A wide ranging piece in Policy Review by Robert W. Han and Paul C. Tetlock examines current aid practices, suggests the implementation of “information markets,” and looks at how such markets might impact current policy analyses like the Copenhagen Consensus and the UN’s Millennium Development Goals (MDG). The MDG are the nearly exclusive focus of the ONE Campaign, and the failings of the MDG as such become closely tied to the failings of the ONE Campaign.
The authors write of the MDG in “Making Development Work,”
At this point, the MDG represent little more than a wish list specifying what some well-intentioned practitioners would like to see happen.

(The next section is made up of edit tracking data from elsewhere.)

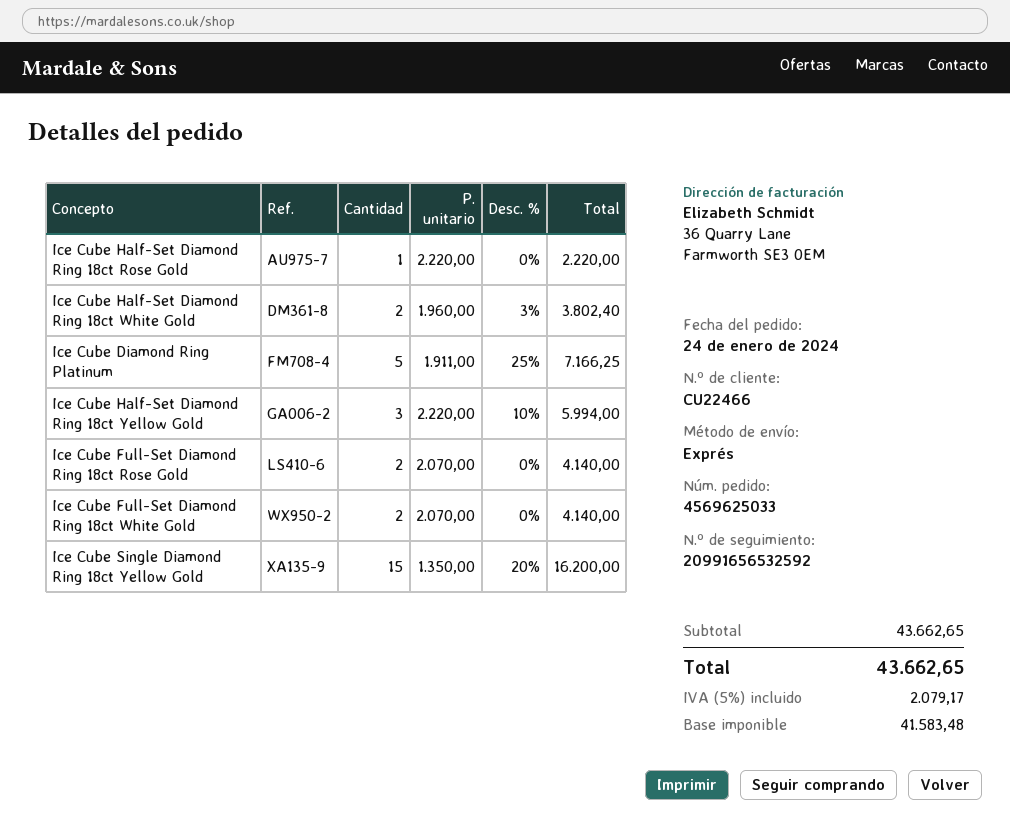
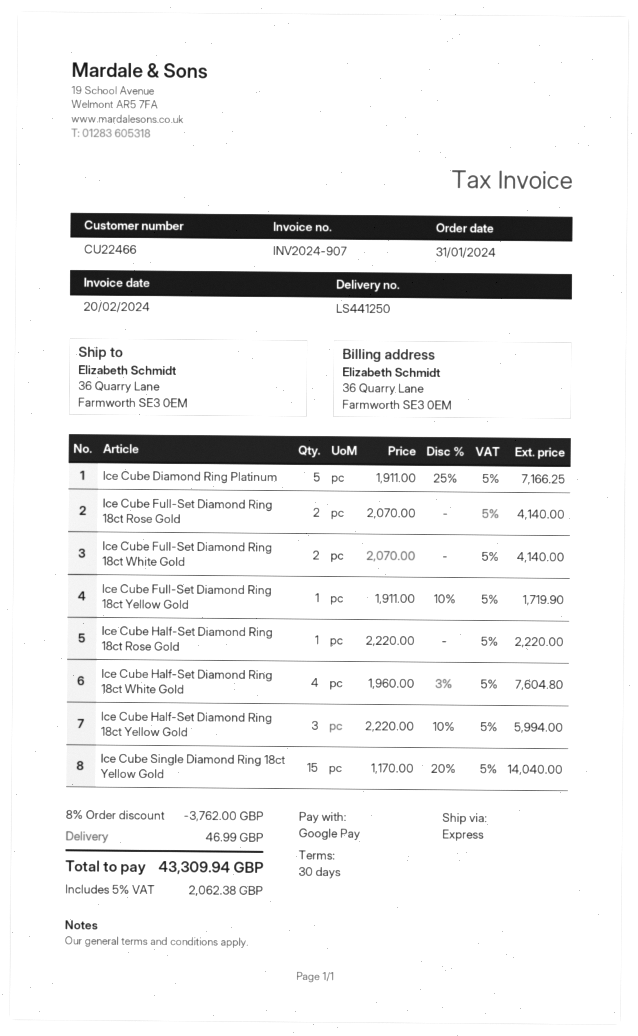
order date: 2024-01-24 -> 2024-01-31
Ice Cube Half-Set Diamond Ring 18ct White Gold: 2 x 1960.00 - 3% = 3802.40 -> 4 x 1960.00 - 3% = 7604.80
Ice Cube Single Diamond Ring 18ct Yellow Gold: 15 x 1350.00 - 20% = 16200.00 -> 15 x 1170.00 - 20% = 14040.00
Ice Cube Full-Set Diamond Ring 18ct Yellow Gold: none -> 1 x 1911.00 - 10% = 1719.90
discount: none -> 8% = 3762.00
shipping: none -> 46.99
tax: 5% = 2079.17 -> 5% = 2062.38
total: 43662.65 -> 43309.94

The goal setters do not appear to have paid significant attention to the benefits and costs of different options before setting goals; nor does it appear that the goal setters paid sufficient attention to real budget constraints so that they could provide a realistic assessment of the feasibility of meeting the goals. It also does not appear that the goal setters have given much serious thought to putting proper incentives in place to assure that maximum benefits will be achieved for a given level of expenditures. Instead, hundreds of countries and organizations have signed on to support the goals without any clear rewards if they are reached or penalties if they are not.
A move to a performance-based policy arrangement, linked to well-functioning information markets, would have the ability to transform the vagaries and ineffiencies of traditional aid programs, like the MDG, into a system that “encourages accountability. It also encourages openness, because the information gained in evaluating the effectiveness of projects and paying for results could be made public.”
One other possibility is that “because the performance-based policy framework increases accountability and transparency, it may prove to be part of the solution to the corruption problem as well.”